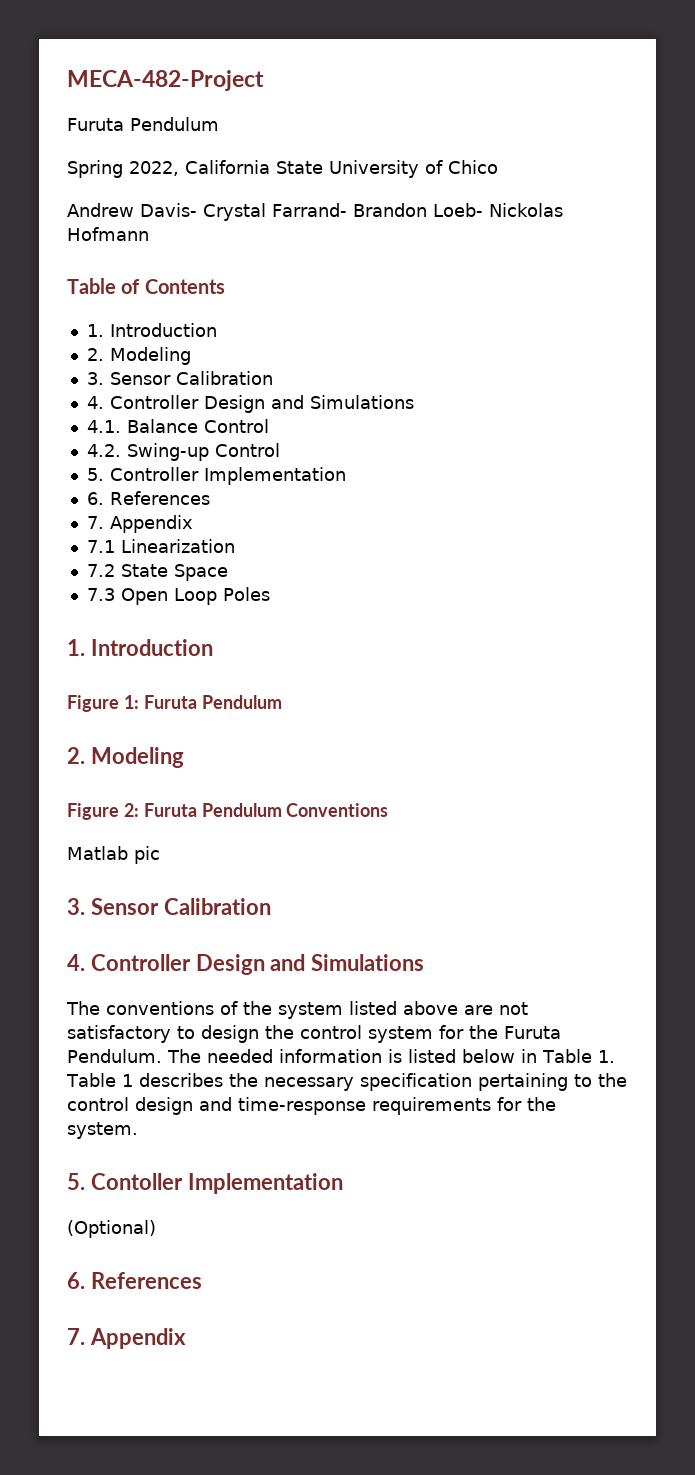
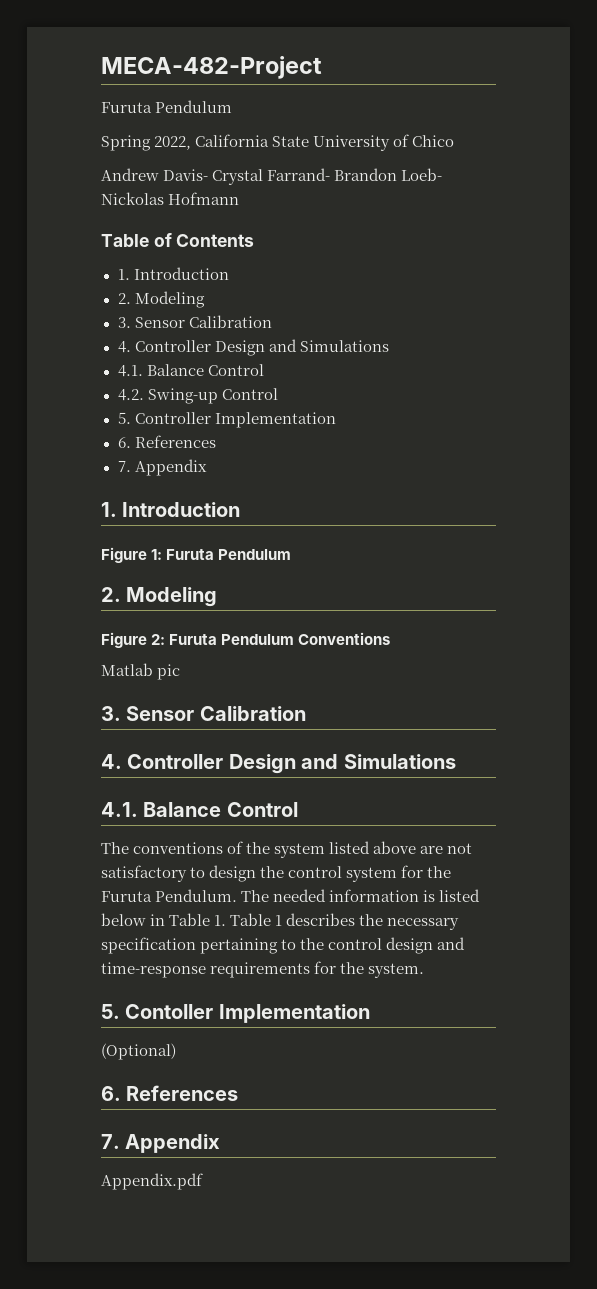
[86,539,235,553] [86,564,228,581] [86,587,270,605] // 7.1 Linearization // 7.2 State Space // 7.3 Open Loop Poles -> (207, 467) none
(425, 962) none -> [101,802,298,817] // 4.1. Balance Control
(186, 1338) none -> [101,1173,203,1190] // Appendix.pdf

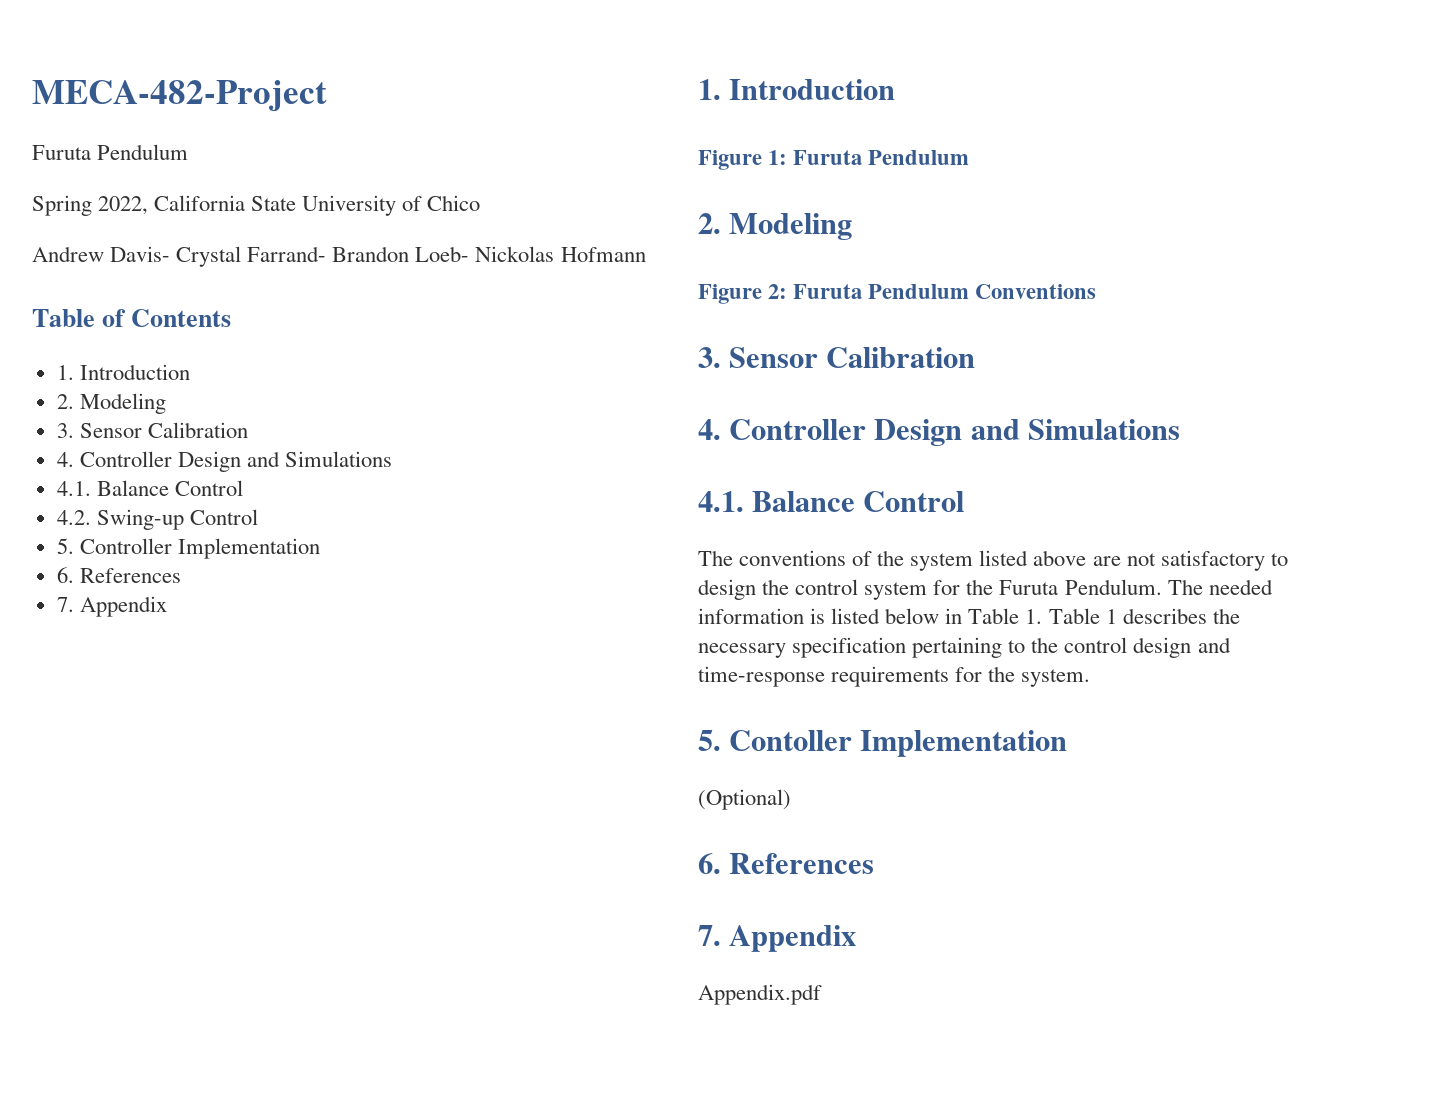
[101,663,181,680] // Matlab pic -> (1097, 291) none

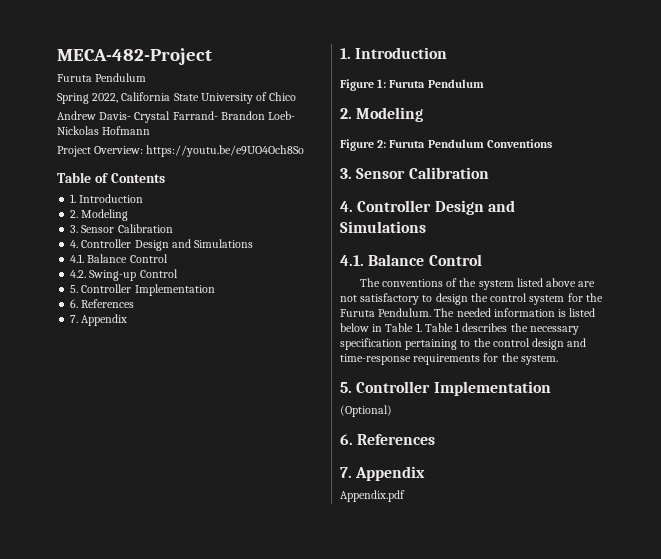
(646, 254) none -> [57,145,305,157] // Project Overview: https://youtu.be/e9UO4Och8So
[729,730,853,751] Contoller -> [356,381,431,393] Controller

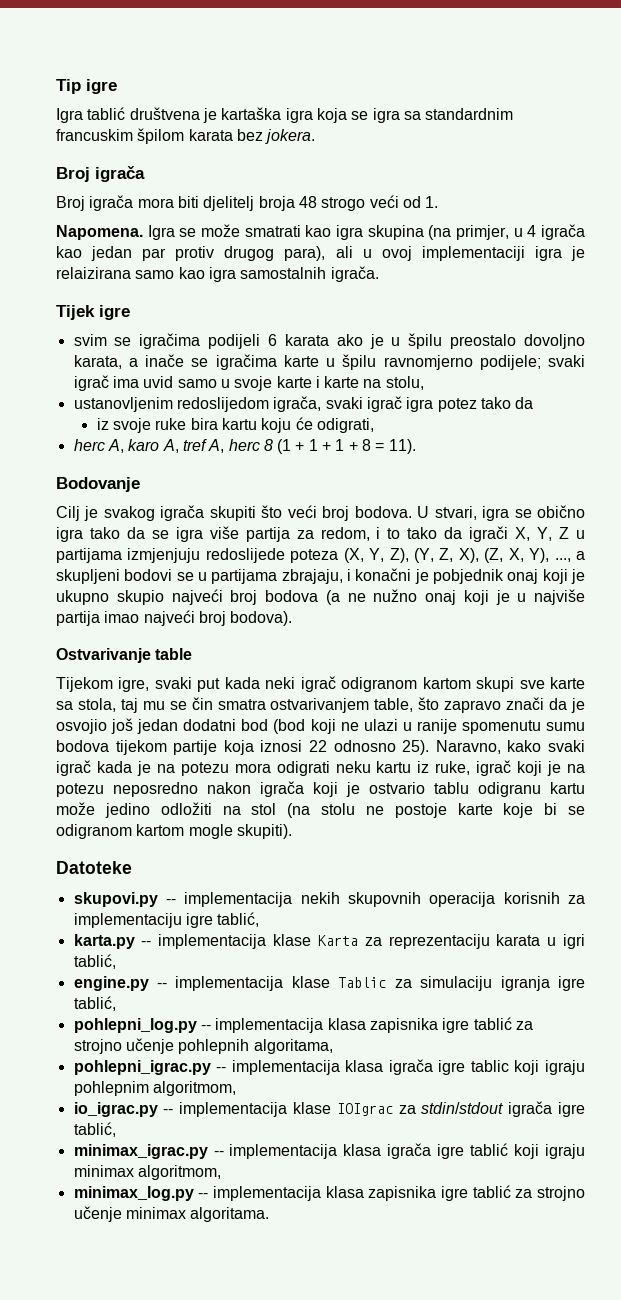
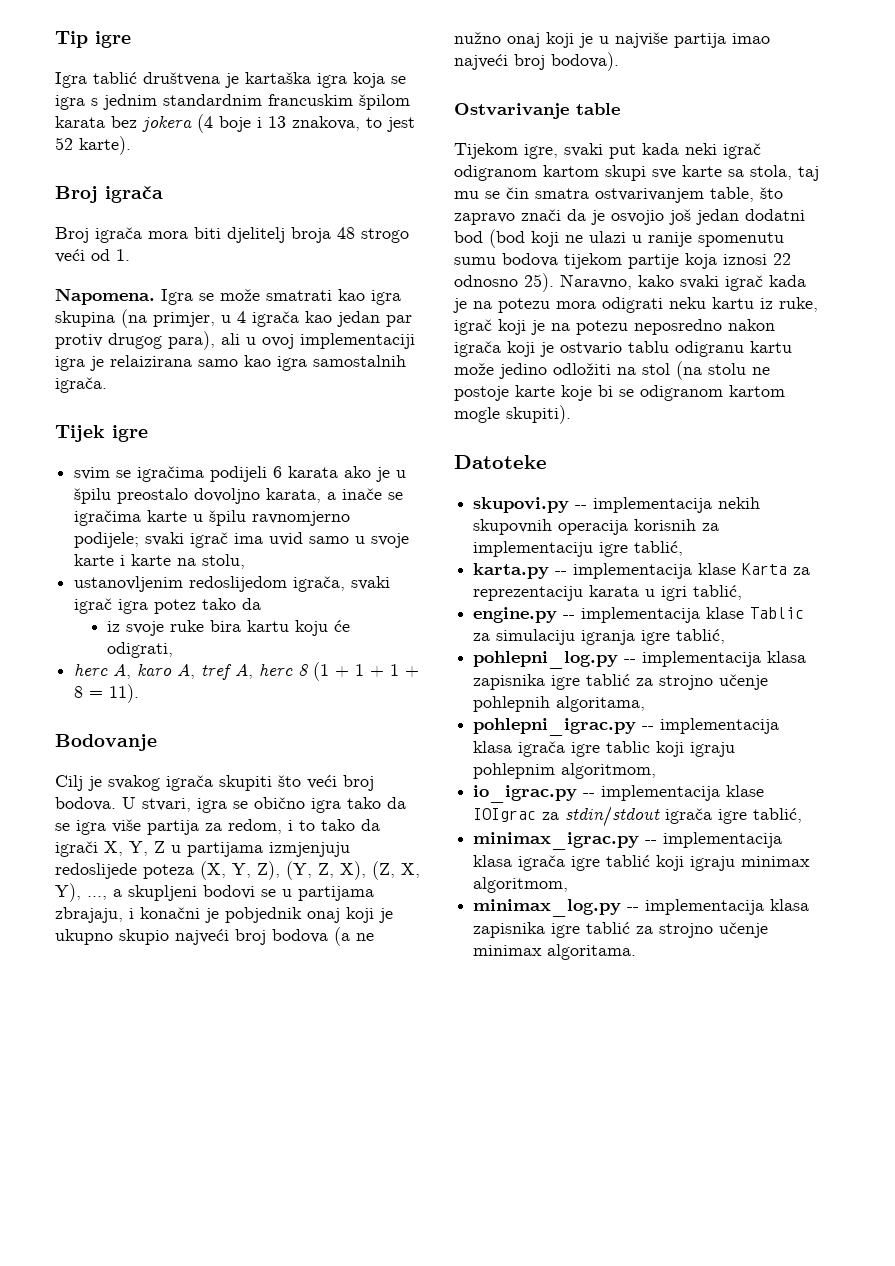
[403,111,421,120] sa -> [91,94,157,110] s jednim
[265,129,316,144] jokera. -> [142,114,415,133] [55,136,131,155] jokera (4 boje i 13 znakova, to jest 52 karte).

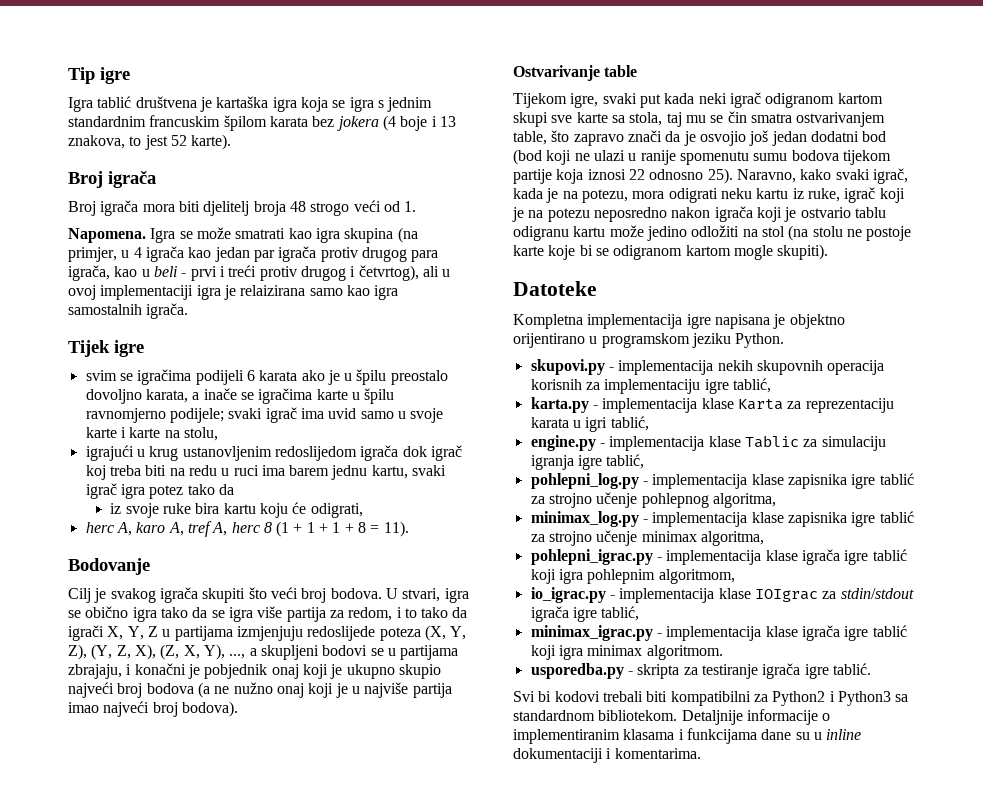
[55,331,215,350] protiv drugog para), -> [278,246,439,262] [68,265,419,281] igrača protiv drugog para igrača, kao u beli - prvi i treći protiv drugog i četvrtog),
[74,576,346,592] ustanovljenim redoslijedom igrača, -> [85,445,462,461] [85,465,408,480] igrajući u krug ustanovljenim redoslijedom igrača dok igrač koj treba biti na redu u ruci ima barem jednu kartu,
[725,275,763,291] igrač -> [872,168,908,184] igrač,
[498,298,550,313] potezu -> [581,189,628,203] potezu,
(547, 462) none -> [513,314,845,329] [513,333,785,348] // Kompletna implementacija igre napisana je objektno orijentirano u programskom jeziku Python.
[575,505,588,509] -- -> [608,367,614,371] -
[555,571,568,575] -- -> [592,405,598,409] -
[563,615,576,619] -- -> [599,443,605,447] -
[624,651,807,667] [473,674,769,690] [473,696,646,712] [473,718,780,736] [473,741,736,757] -- implementacija klasa zapisnika igre tablić za strojno učenje pohlepnih algoritama, // pohlepni_igrac.py -- implementacija klasa igrača igre tablic koji igraju -> [642,473,914,489] [530,492,776,508] [530,511,914,527] [530,530,764,546] [530,549,907,565] [530,569,583,584] - implementacija klase zapisnika igre tablić za strojno učenje pohlepnog algoritma, // minimax_log.py - implementacija klase zapisnika igre tablić za strojno učenje minimax algoritma, // pohlepni_igrac.py - implementacija klase igrača igre tablić koji igra
[583,793,596,797] -- -> [609,595,615,599] -
[645,832,783,848] [473,855,811,871] [473,877,569,893] [473,899,810,917] [473,922,769,938] [473,944,637,960] -- implementacija klasa igrača igre tablić koji igraju minimax algoritmom, // minimax_log.py -- implementacija klasa zapisnika igre tablić za strojno učenje minimax algoritama. -> [656,625,907,641] [530,645,723,660] [530,663,871,679] [513,691,909,706] [513,709,831,725] [513,728,862,744] [513,748,701,763] - implementacija klase igrača igre tablić koji igra minimax algoritmom. // usporedba.py - skripta za testiranje igrača igre tablić. // Svi bi kodovi trebali biti kompatibilni za Python2 i Python3 sa standardnom bibliotekom. Detaljnije informacije o implementiranim klasama i funkcijama dane su u inline dokumentaciji i komentarima.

_ _ _

• **TASK DIRECTIONS**: Give the listing above again exactly, minus any images.

• **RESPONSE**:
[86,539,235,553] [86,564,228,581] [86,587,270,605] // 7.1 Linearization // 7.2 State Space // 7.3 Open Loop Poles -> (207, 467) none
(425, 962) none -> [101,802,298,817] // 4.1. Balance Control
(186, 1338) none -> [101,1173,203,1190] // Appendix.pdf

[101,663,181,680] // Matlab pic -> (1097, 291) none

(646, 254) none -> [57,145,305,157] // Project Overview: https://youtu.be/e9UO4Och8So
[729,730,853,751] Contoller -> [356,381,431,393] Controller

[403,111,421,120] sa -> [91,94,157,110] s jednim
[265,129,316,144] jokera. -> [142,114,415,133] [55,136,131,155] jokera (4 boje i 13 znakova, to jest 52 karte).

[55,331,215,350] protiv drugog para), -> [278,246,439,262] [68,265,419,281] igrača protiv drugog para igrača, kao u beli - prvi i treći protiv drugog i četvrtog),
[74,576,346,592] ustanovljenim redoslijedom igrača, -> [85,445,462,461] [85,465,408,480] igrajući u krug ustanovljenim redoslijedom igrača dok igrač koj treba biti na redu u ruci ima barem jednu kartu,
[725,275,763,291] igrač -> [872,168,908,184] igrač,
[498,298,550,313] potezu -> [581,189,628,203] potezu,
(547, 462) none -> [513,314,845,329] [513,333,785,348] // Kompletna implementacija igre napisana je objektno orijentirano u programskom jeziku Python.
[575,505,588,509] -- -> [608,367,614,371] -
[555,571,568,575] -- -> [592,405,598,409] -
[563,615,576,619] -- -> [599,443,605,447] -
[624,651,807,667] [473,674,769,690] [473,696,646,712] [473,718,780,736] [473,741,736,757] -- implementacija klasa zapisnika igre tablić za strojno učenje pohlepnih algoritama, // pohlepni_igrac.py -- implementacija klasa igrača igre tablic koji igraju -> [642,473,914,489] [530,492,776,508] [530,511,914,527] [530,530,764,546] [530,549,907,565] [530,569,583,584] - implementacija klase zapisnika igre tablić za strojno učenje pohlepnog algoritma, // minimax_log.py - implementacija klase zapisnika igre tablić za strojno učenje minimax algoritma, // pohlepni_igrac.py - implementacija klase igrača igre tablić koji igra
[583,793,596,797] -- -> [609,595,615,599] -
[645,832,783,848] [473,855,811,871] [473,877,569,893] [473,899,810,917] [473,922,769,938] [473,944,637,960] -- implementacija klasa igrača igre tablić koji igraju minimax algoritmom, // minimax_log.py -- implementacija klasa zapisnika igre tablić za strojno učenje minimax algoritama. -> [656,625,907,641] [530,645,723,660] [530,663,871,679] [513,691,909,706] [513,709,831,725] [513,728,862,744] [513,748,701,763] - implementacija klase igrača igre tablić koji igra minimax algoritmom. // usporedba.py - skripta za testiranje igrača igre tablić. // Svi bi kodovi trebali biti kompatibilni za Python2 i Python3 sa standardnom bibliotekom. Detaljnije informacije o implementiranim klasama i funkcijama dane su u inline dokumentaciji i komentarima.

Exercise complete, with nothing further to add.